Lacina Tall, président du Réseau des Ong actives pour le contrôle du tabac en Côte d’Ivoire (Rocta-ci).

Lacina Tall déplore aussi le fait que la question de la taxation ne soit pas encore une réalité. « La loi antitabac préconise de mettre en place une politique contraignante en matière fiscale, mais on n’a pas encore atteint le minimum préconisé par la Cedeao qui est 50% ; nous sommes encore à 47%. », déplore-t-il. Les autorités étatiques sont certes indexées, mais pour Lacina Tall, la lutte antitabac doit être l’affaire de tous si on veut atteindre l’objectif de zéro fumeur en Côte d’Ivoire.

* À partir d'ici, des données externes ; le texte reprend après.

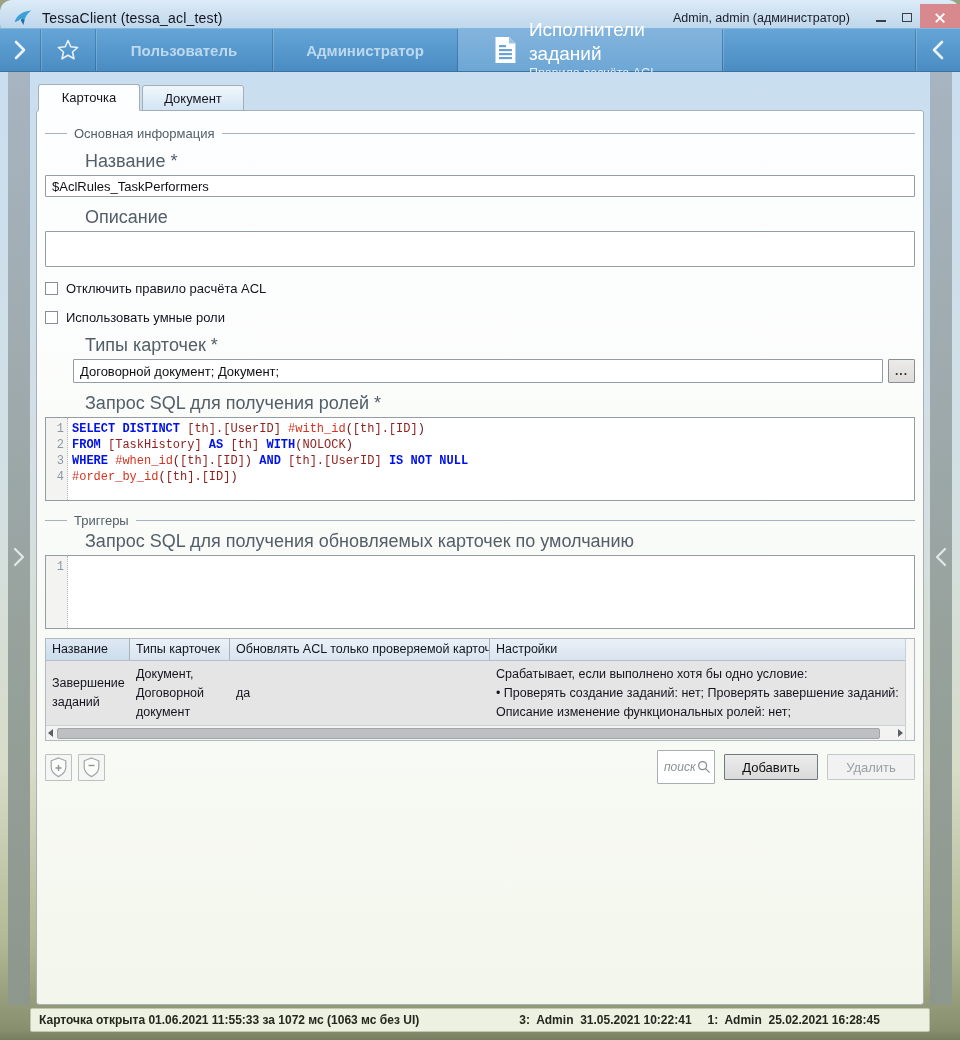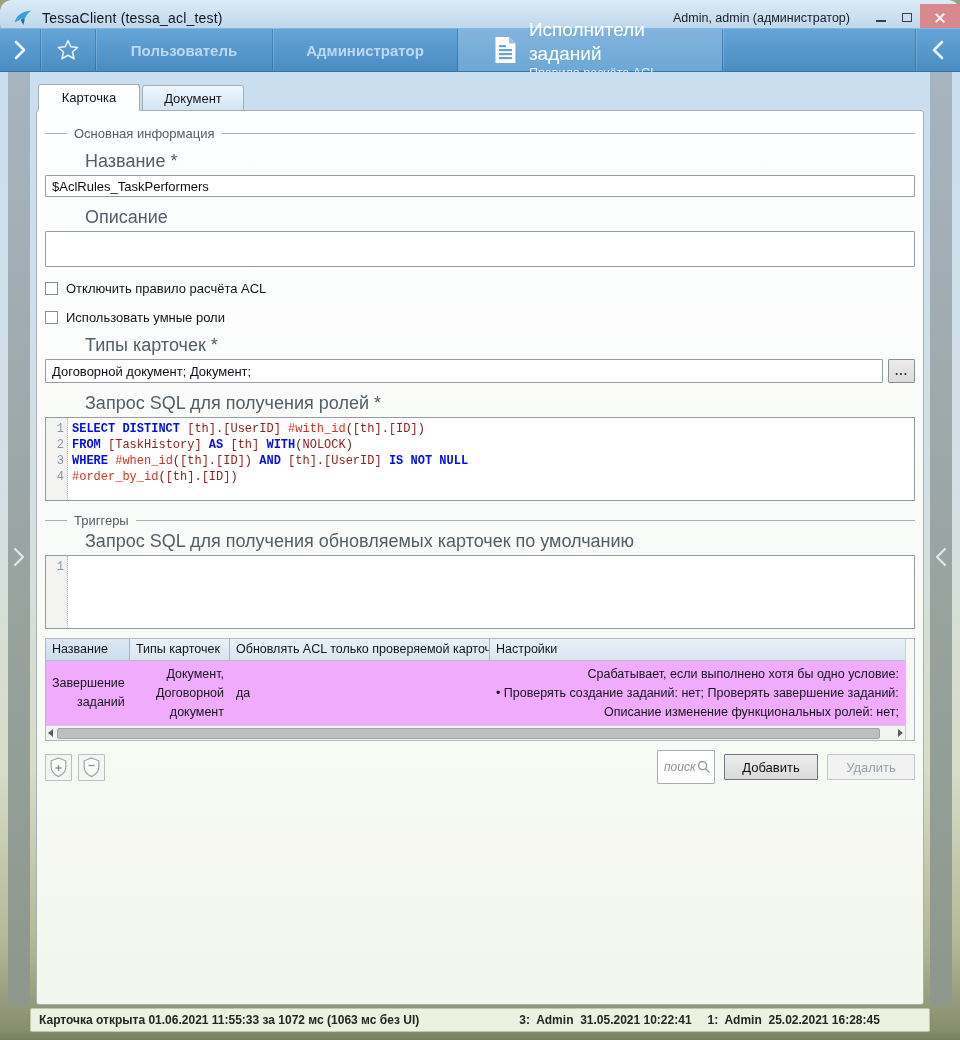--- a/index.html
+++ b/index.html
@@ -81,7 +81,7 @@
   .checkbox { width:13px; height:13px; background:#fff; border:1px solid #878e95; margin-right:8px; cursor:pointer; }
   .check-label { font-size:13px; color:#14141e; }
 
-  .types-row { display:flex; align-items:flex-end; margin-top:3px; gap:5px; }
+  .types-row { display:flex; align-items:flex-end; margin-top:3px; gap:5px;margin-left:28px; }
   .types-row .tbox { flex:1; margin-top:0; height:24px; line-height:19px; }
   .ellipsis-btn { width:27px; height:24px; background:linear-gradient(180deg,#ecebe9,#dddcd9);
     border:1px solid #8a8f94; border-radius:1px; font-size:12px; font-weight:700; color:#2e2e34;

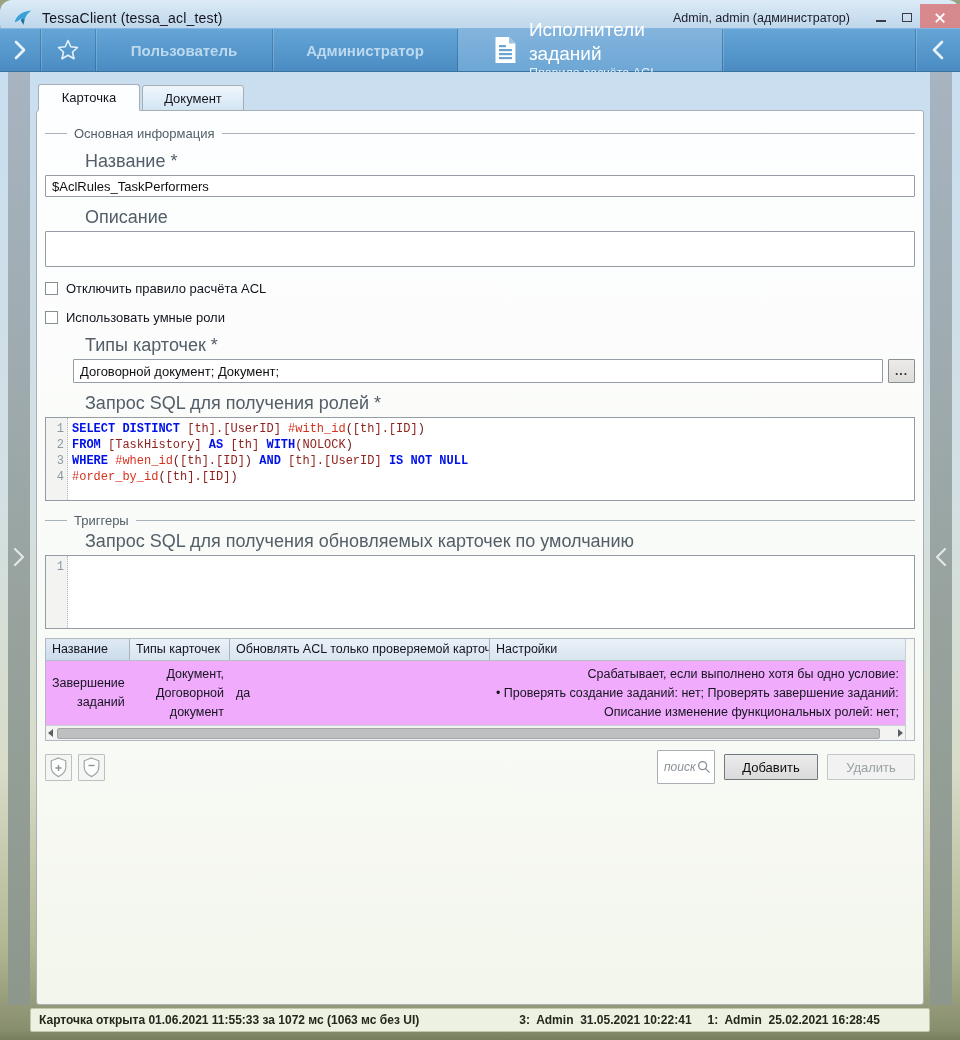--- a/index.html
+++ b/index.html
@@ -110,7 +110,7 @@
   .hcell.sorted { background:linear-gradient(180deg,#dfe9f4 0%,#cbdcec 100%); }
   .hcell:last-child { border-right:none; }
   .w-name { width:84px; } .w-types { width:100px; } .w-acl { width:260px; } .w-set { flex:1; min-width:0; }
-  .gbody { display:flex; min-height:60px; background:#f0abfc;text-align:right; }
+  .gbody { display:flex; min-height:60px; background:#e5e5e5; }
   .bcell { padding:4px 6px; font-size:12.5px; line-height:1.5; }
   .bcell.center { display:flex; align-items:center; }
   .settings-cell { display:flex; flex-direction:column; justify-content:center; }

Renforcer les centres de sevrage et le suivi psychologique

Une bonne prise en charge des personnes addictes au tabac, de l’avis des spécialistes, doit être multiforme, c’est-à-dire médicale, médicamenteuse, psychologique et communautaire. La prise en charge médicale et médicamenteuse est assurée par l’unité de sevrage tabagique logée Chu de Cocody. C’est le seul centre de sevrage en Côte d’Ivoire où on dénombre pourtant plus de quatre millions de fumeurs. « C’est insuffisant. Il faut plus de structures pour permettre d’absorber le nombre pléthorique d’accros qui ont besoin d’être traités », suggère Lacina Tall, président du Rocta-ci.

La Côte d’Ivoire compte un seul centre de sevrage tabagique, logé au Chu de Cocody (DR)

La prise en charge psychologique, quant à elle, se fait par des psychologues, le plus souvent engagés par des Ong. Mais, peu de gros fumeurs ont recours à leurs services. La raison est que la plupart d’entre eux ne savent pas qu’ils peuvent se faire assister psychologiquement.